Numerical experiments. The authors presented several numerical experiments, which is good. However, it would have been good to have had more discussion explaining to the reader what the plots were showing, i.e., more emphasis describing the observed practical behaviour of the algorithms, and specifically commenting on the performance for the parameter choices.

问题

N/A

局限性

N/A

作者回复

Thank you for the positive evaluation of our work and the high praise! We are especially pleased that you liked the way the paper is written; we put a lot of effort into making it readable and enjoyable.

We agree with tightening the statements and will make the necessary changes in the revision.

The same goes for Lemma 1.

Regarding the descriptions of the experiments, we were limited by space.

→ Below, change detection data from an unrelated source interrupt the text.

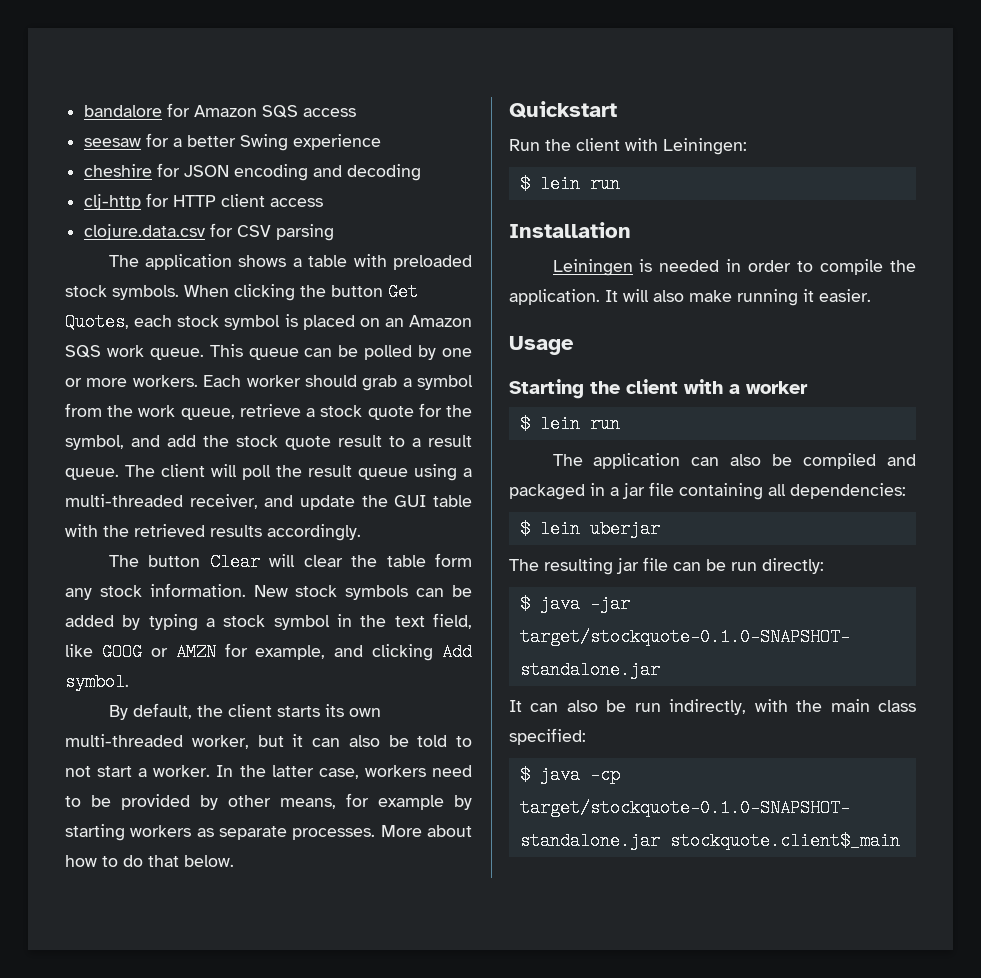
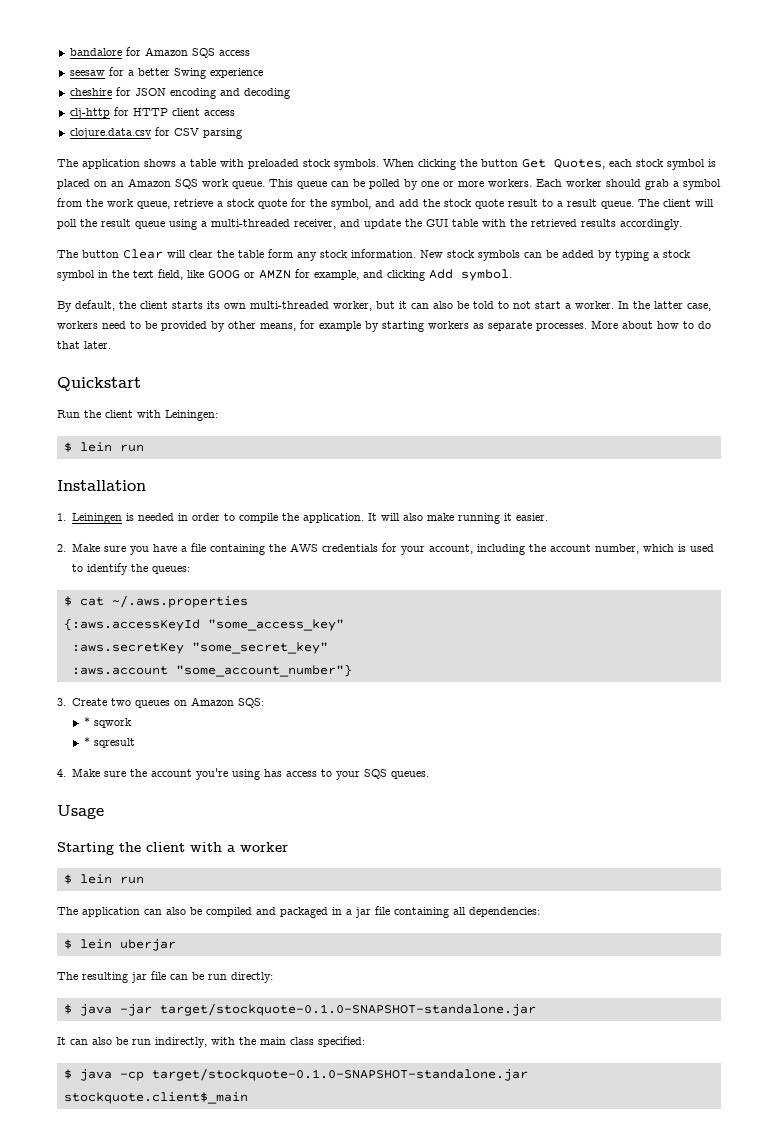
[184,855,234,867] below. -> [84,341,111,349] later.
(631, 230) none -> [57,513,66,521] 1.
(871, 295) none -> [57,543,714,555] [71,563,190,575] [63,595,248,608] [63,618,344,631] [71,642,328,654] [71,664,352,677] [57,697,264,708] [83,717,132,728] [83,737,135,748] [57,768,429,780] // 2. Make sure you have a file containing the AWS credentials for your account, including the account number, which is used to identify the queues: // $ cat ~/.aws.properties // {:aws.accessKeyId "some_access_key" // :aws.secretKey "some_secret_key" // :aws.account "some_account_number"} // 3. Create two queues on Amazon SQS: // * sqwork // * sqresult // 4. Make sure the account you're using has access to your SQS queues.

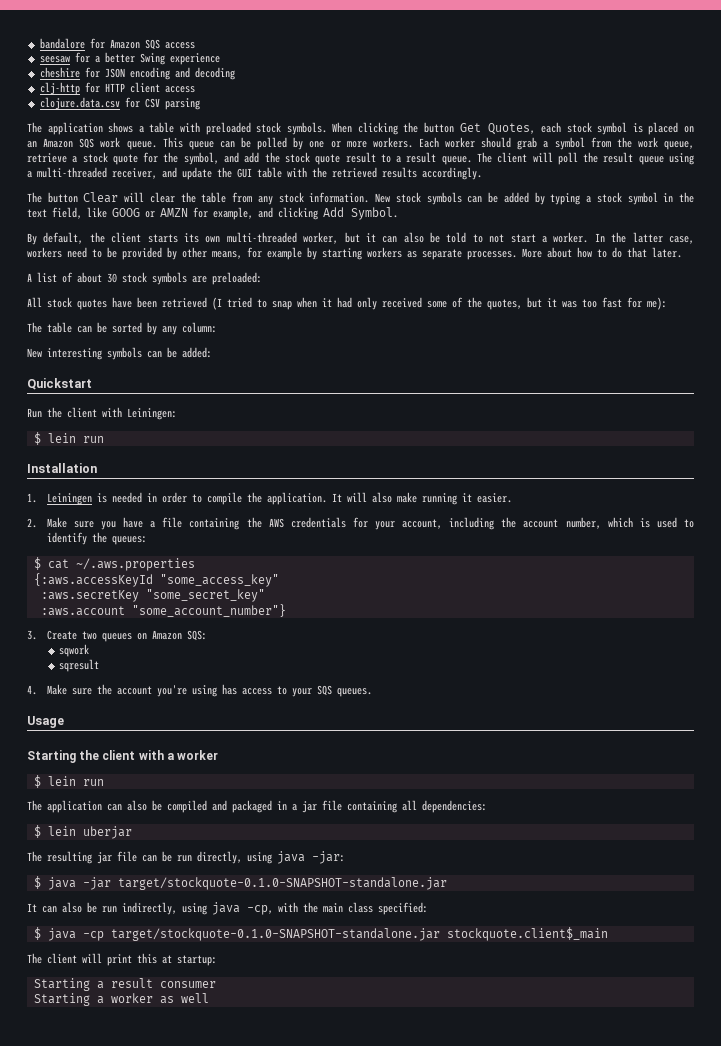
[268,249,293,258] form -> [232,192,253,203] from
[461,269,512,281] symbol. -> [351,207,398,220] Symbol.
(111, 345) none -> [27,272,262,285] [27,297,667,310] [27,322,217,335] [27,347,212,360] // A list of about 30 stock symbols are preloaded: // All stock quotes have been retrieved (I tried to snap when it had only received some of the quotes, but it was too fast for me): // The table can be sorted by any column: // New interesting symbols can be added:
[83,717,90,726] * -> (207, 635) none
[83,737,90,746] * -> (90, 650) none
[231,972,273,983] directly: -> [197,851,345,864] directly, using java -jar:
(207, 1042) none -> [182,902,273,915] using java -cp,
(248, 1098) none -> [27,953,217,966] [33,978,216,991] [33,993,209,1006] // The client will print this at startup: // Starting a result consumer // Starting a worker as well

If the paper is accepted, we will make sure to add more details.

审稿意见
6

In the paper, the authors explore two adaptive first-order algorithms in convex optimization, namely gradient descent and proximal gradient methods, which are based on observed gradient differences. With a novel Lyapunov energy, the authors prove its convergences assuming only local Lipschitz condition of the gradient and extend it to the proximal case. In addition, the methods allow larger initial stepsizes than those in previous work.

优点

For many other methods, such as Gradient Descent, we should assume the problems are globally L-smooth and calculate the value L. However, we just ensure the object functions are locally L-smooth if using the methods in this paper.

The same as Barzilai-Borwein stepsize, the methods do not include linesearch procedure. It means they are just based on observed gradient differences and do not need high computational cost in each iteration. However, in the contrast to the Barzilai-Borwein stepsize, the paper could guarantee its convergences theoretically in convex and proximal case.

缺点

1.We may not guarantee its convergences in the nonconvex case. 2. In the second experiment, the first term in problem may be (1+x_1^2 )^(1/2), rather than (1+x_1 )^(1/2).

问题

  1. What about the result by using stochastic gradient?

局限性

N/A

作者回复

Thanks for the positive evaluation of our work!

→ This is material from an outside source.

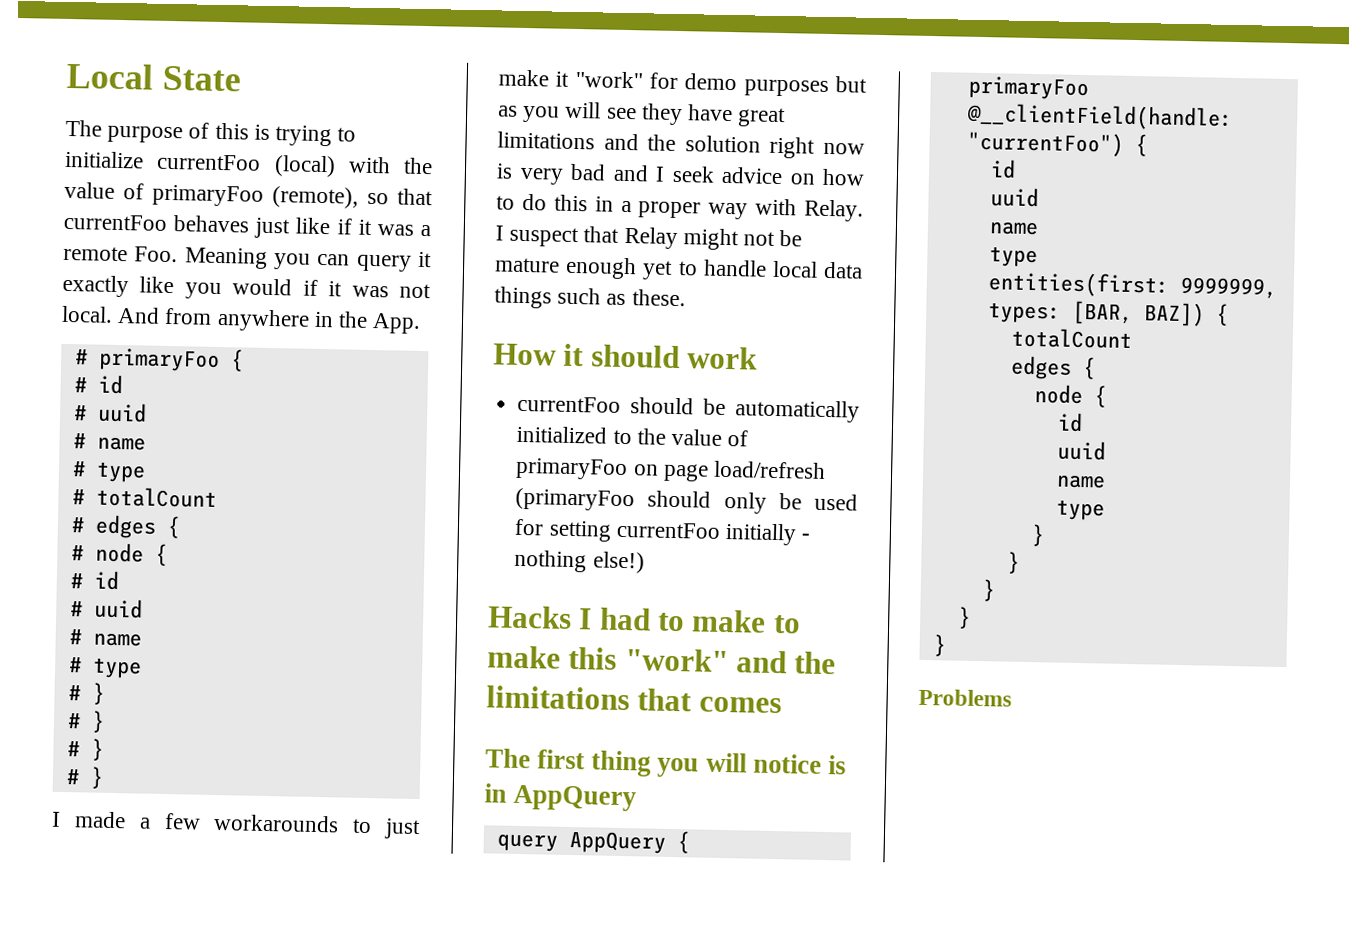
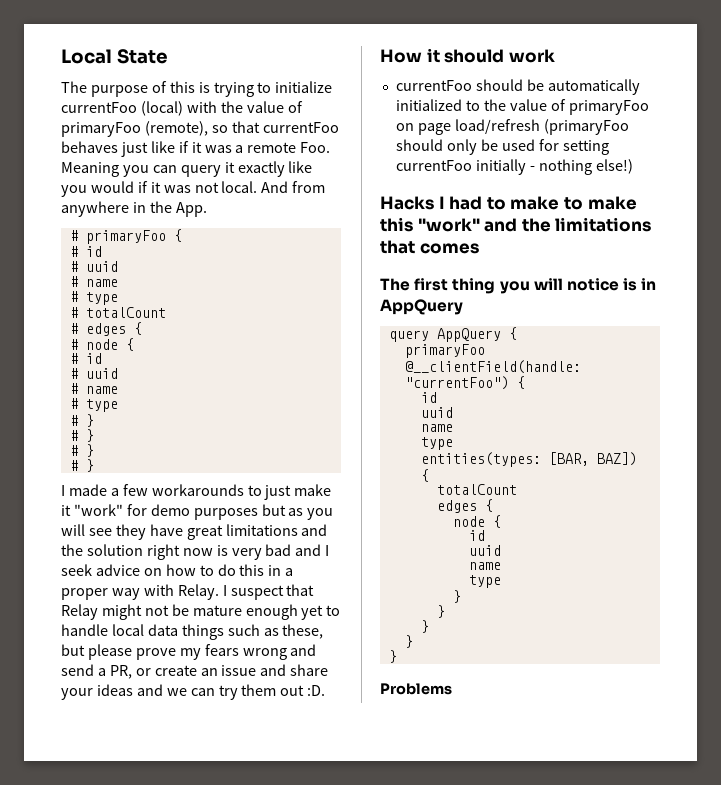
[631,289,686,307] these. -> [282,624,324,639] [61,644,317,660] [61,664,329,679] [61,684,326,700] these, but please prove my fears wrong and send a PR, or create an issue and share your ideas and we can try them out :D.
[987,271,1278,299] [987,302,1061,324] entities(first: 9999999, types: -> [420,452,541,467] entities(types:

  1. Indeed, the theory won't be applicable in the nonconvex case. Convexity was instrumental in deriving all the proofs, and in the weakly convex case it is not clear how to proceed. However, we don't agree that this is a weakness. First of all, convex problems arise as subproblems in many applications such as bilevel optimization and optimal control, and black-box methods are of particular interest in such cases. Secondly, many optimization methods such as momentum and Nesterov's acceleration have been designed using the convex framework and have been used across problem classes.

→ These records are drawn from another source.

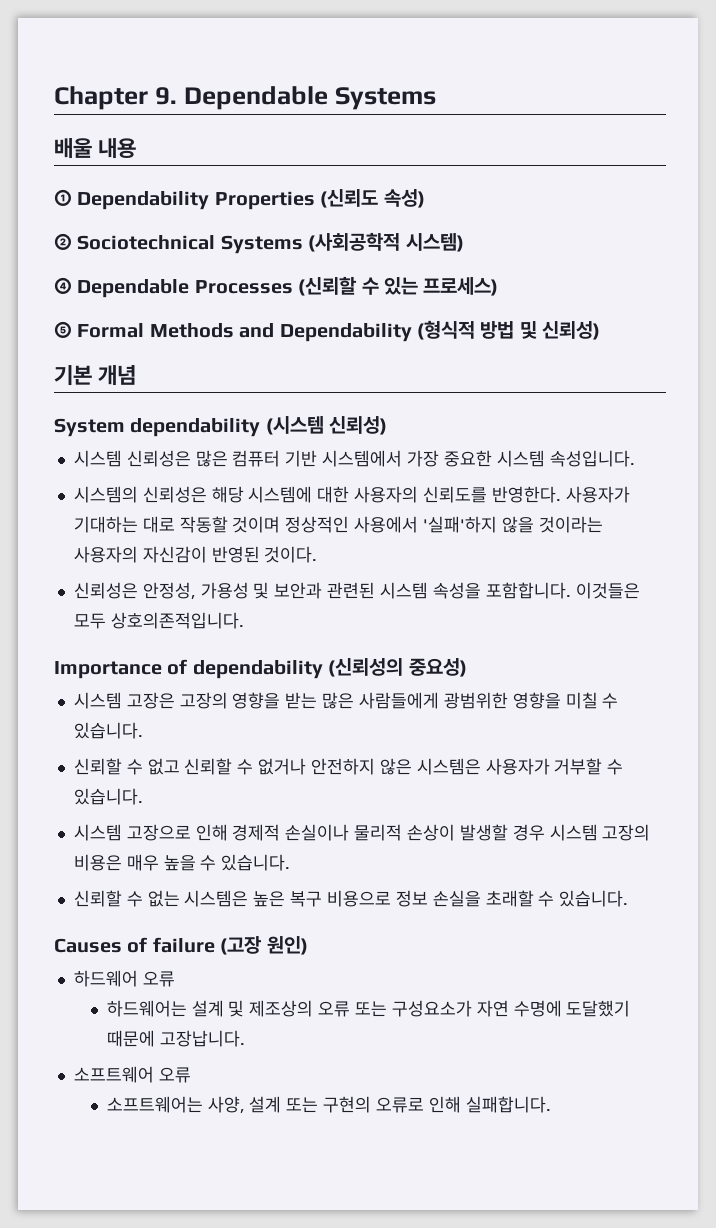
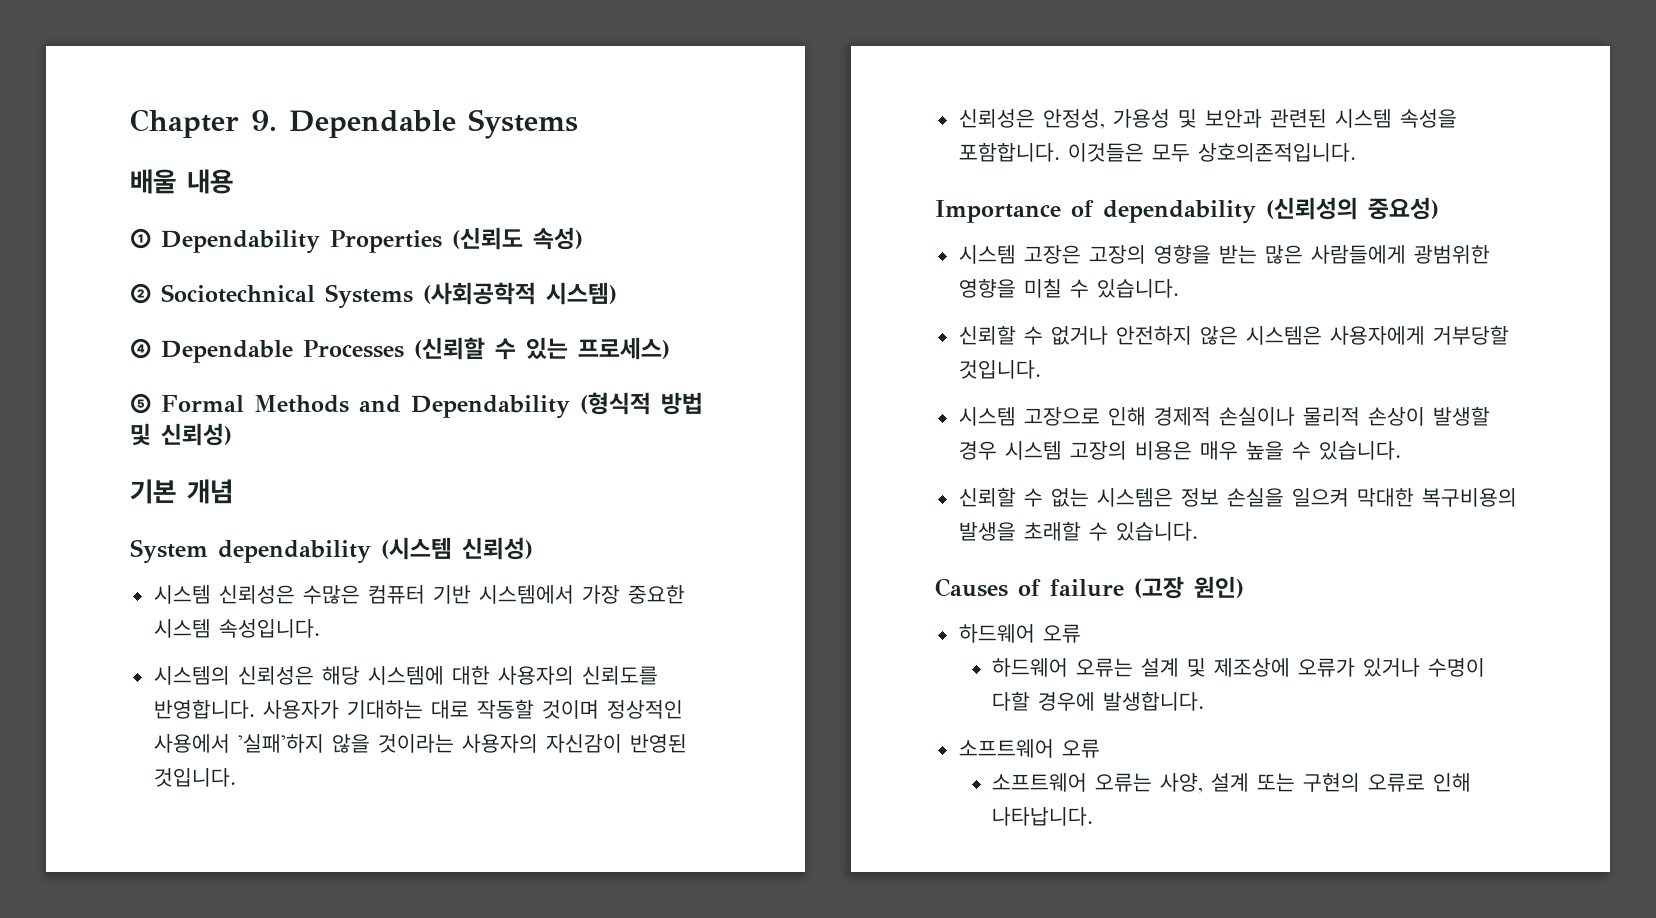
[195,450,228,467] 많은 -> [302,585,360,604] 수많은
[491,486,561,503] 반영한다. -> [153,699,255,719] 반영합니다.
[264,546,318,563] 것이다. -> [153,768,236,787] 것입니다.
[147,758,254,775] 없고 신뢰할 수 -> (1043, 335) none
[485,758,624,775] [73,788,143,805] 사용자가 거부할 수 있습니다. -> [1329,325,1509,345] [958,360,1041,379] 사용자에게 거부당할 것입니다.
[253,890,481,907] 높은 복구 비용으로 정보 손실을 -> [1180,488,1517,507] [958,522,1016,541] 정보 손실을 일으켜 막대한 복구비용의 발생을
[106,1000,631,1017] [106,1030,245,1047] 하드웨어는 설계 및 제조상의 오류 또는 구성요소가 자연 수명에 도달했기 때문에 고장납니다. -> [992,658,1486,677] [992,691,1205,711] 하드웨어 오류는 설계 및 제조상에 오류가 있거나 수명이 다할 경우에 발생합니다.
[106,1096,203,1113] 소프트웨어는 -> [992,773,1153,792] 소프트웨어 오류는
[465,1096,551,1113] 실패합니다. -> [992,807,1094,826] 나타납니다.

    Moreover, we do not believe it is possible to achieve same adaptivity as in our method in the general nonconvex case. While we cannot prove this definitively, there are no works, at least to our knowledge, that demonstrate adaptivity (as defined in the paper) in the general nonconvex case with a sound theory and convergence rate. Thus, we believe it is unjust to criticize the paper for not achieving something that is currently beyond reach for all.

  2. Thank you for noticing the typo!

  3. Unfortunately, it is again unclear how to develop a sound theory in the stochastic case, the theory is lacking even for linesearch methods. The difficulty comes from the fact that convergence guarantee for SGD usually require the stepsize to either use the Lipschitz constant of the full gradient or the maximum over all Lipschitz constants across all stochastic samples. Empirical stochastic gradients would only give a rough estimate of these quantities, so it is not immediate how we could get solid convergence guarantees for such methods. However, we believe it is a very intriguing and interesting direction for future research and we hope that adaptive methods will be extended to this setting.

最终决定

After the rebuttal, all reviewers recommended acceptance.